The anticipated launch of these emerging therapies for ulcerative colitis treatment represents a significant advancement in the treatment landscape, promising profound impacts on patient outcomes and quality of life. Traditionally, managing ulcerative colitis has been challenging, with many patients experiencing recurrent symptoms and potential complications. However, with the introduction of these novel therapies, there is newfound hope. These treatments often target specific pathways involved in the inflammatory process, offering the potential for more effective symptom control and disease management. This not only reduces the frequency and severity of flare-ups but also aims to achieve long-term remission, which is crucial for improving the overall well-being of patients.

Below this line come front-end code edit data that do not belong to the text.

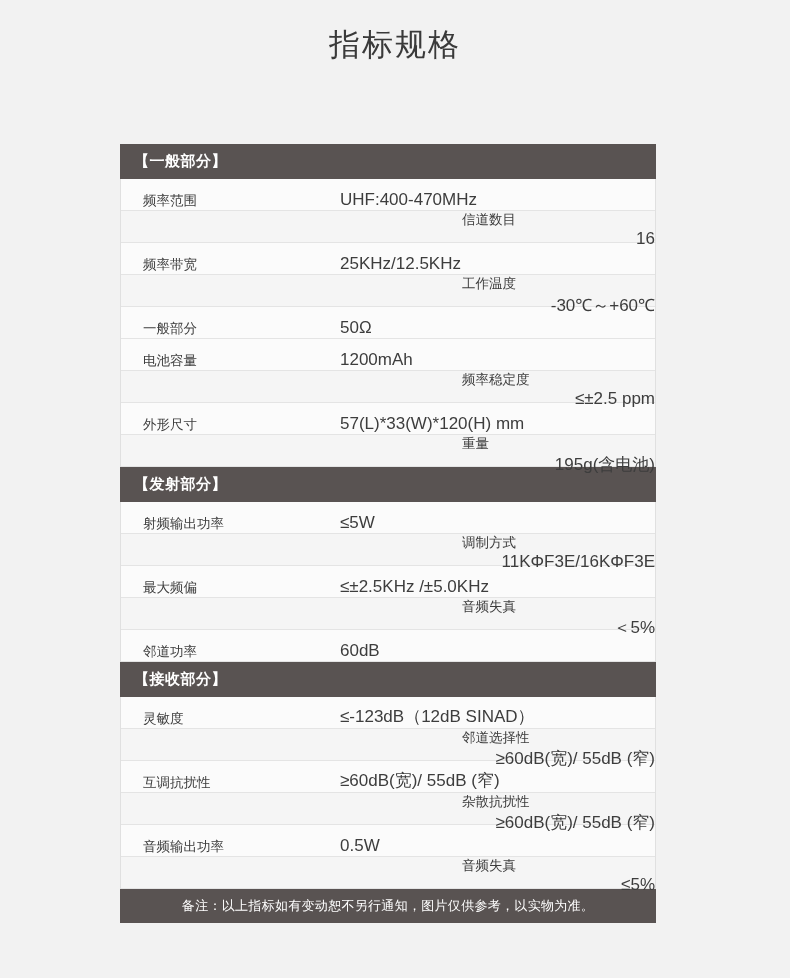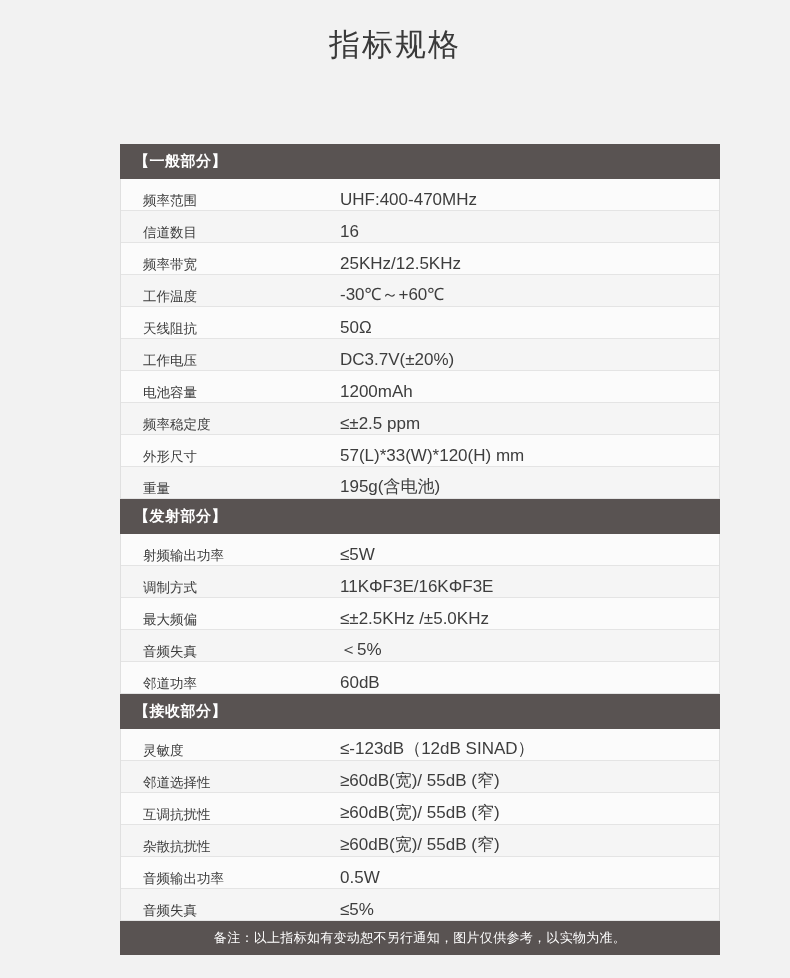"【一般部分】" .spec-table { width: 600px -> 536px }
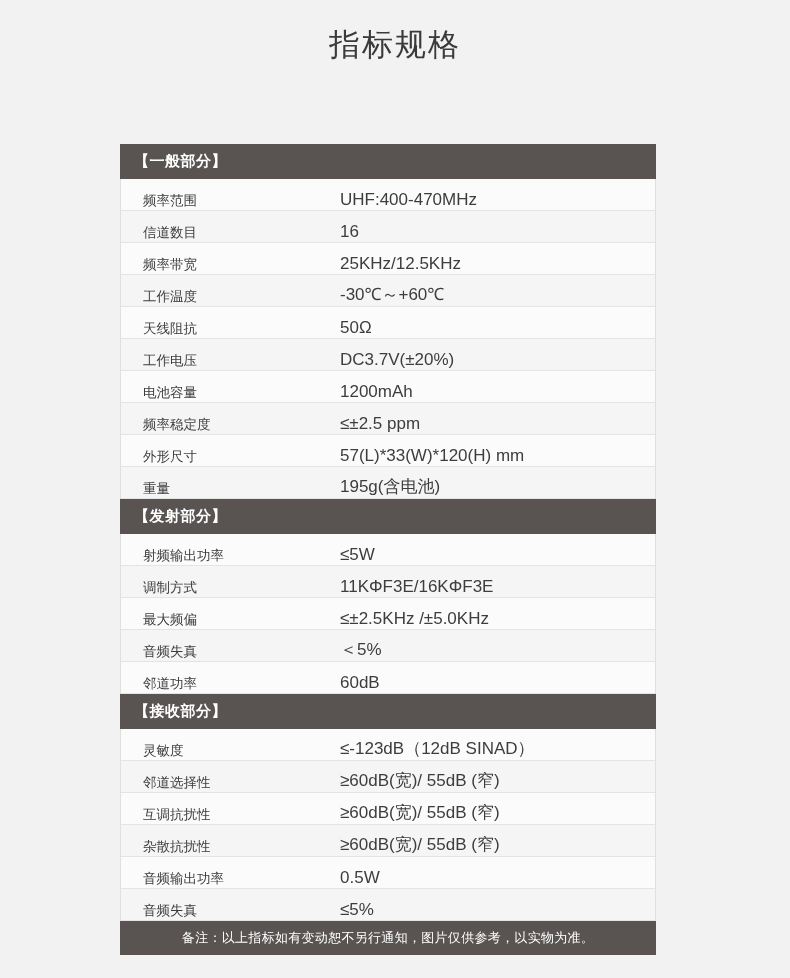"信道数目" .row.alt { flex-direction: none -> column }
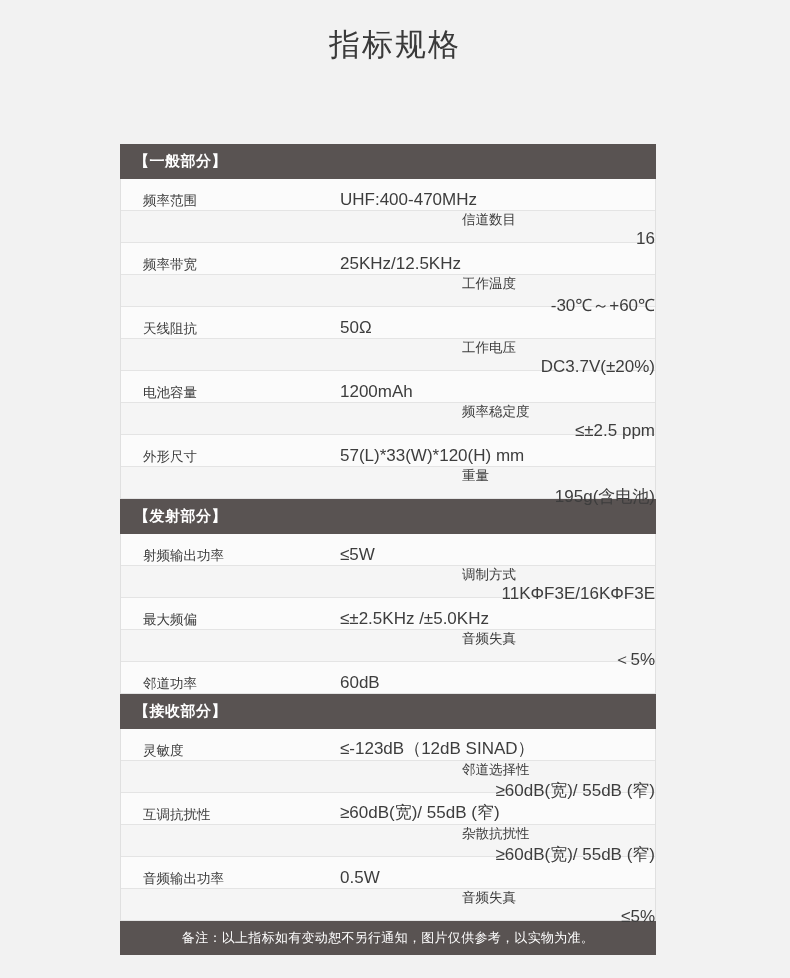"天线阻抗" span.label { text: 天线阻抗 -> 一般部分 }
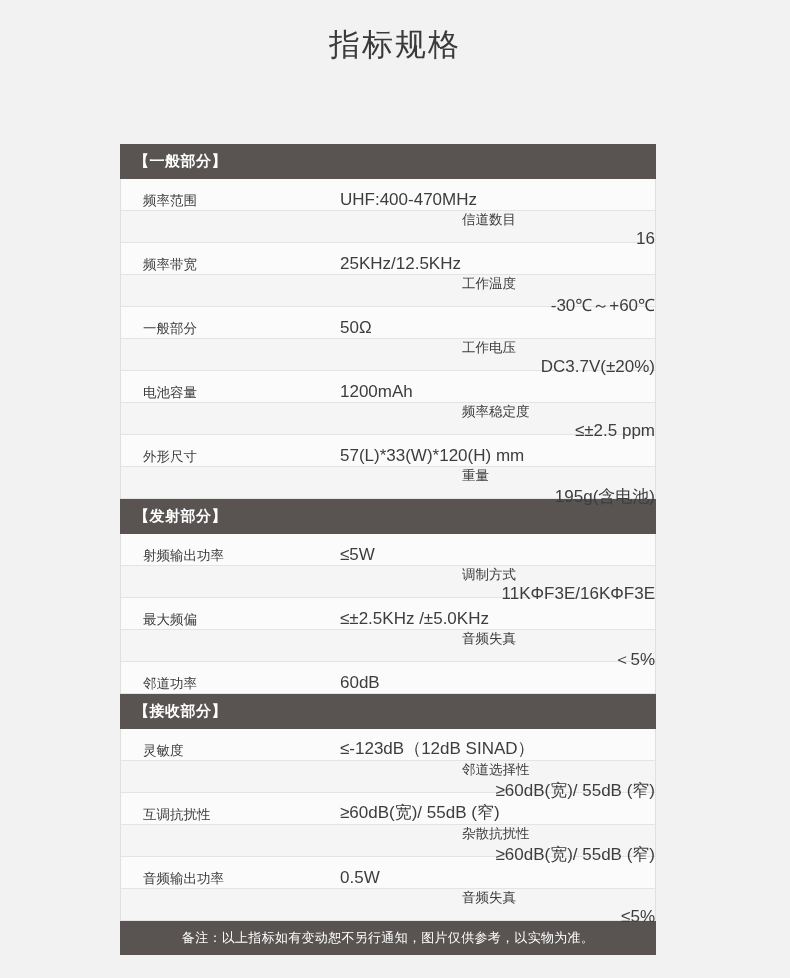"工作电压" div.row { html: <div> <span>工作电压</span> <span>DC3.7V(±20%)</span> </div> -> none }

Moreover, the advent of these therapies marks a shift towards personalized medicine in gastroenterology. By tailoring treatment strategies based on individual patient profiles, including disease severity, genetic factors, and response to previous therapies, clinicians can optimize outcomes and minimize adverse effects. The availability of diverse treatment options also empowers healthcare providers to better address the varying needs of patients, potentially reducing healthcare costs associated with disease complications and hospitalizations. Overall, the launch of emerging therapies for ulcerative colitis treatment signifies a transformative era in gastrointestinal care, promising better control of symptoms, enhanced patient adherence, and improved overall quality of life for those affected by this chronic inflammatory condition.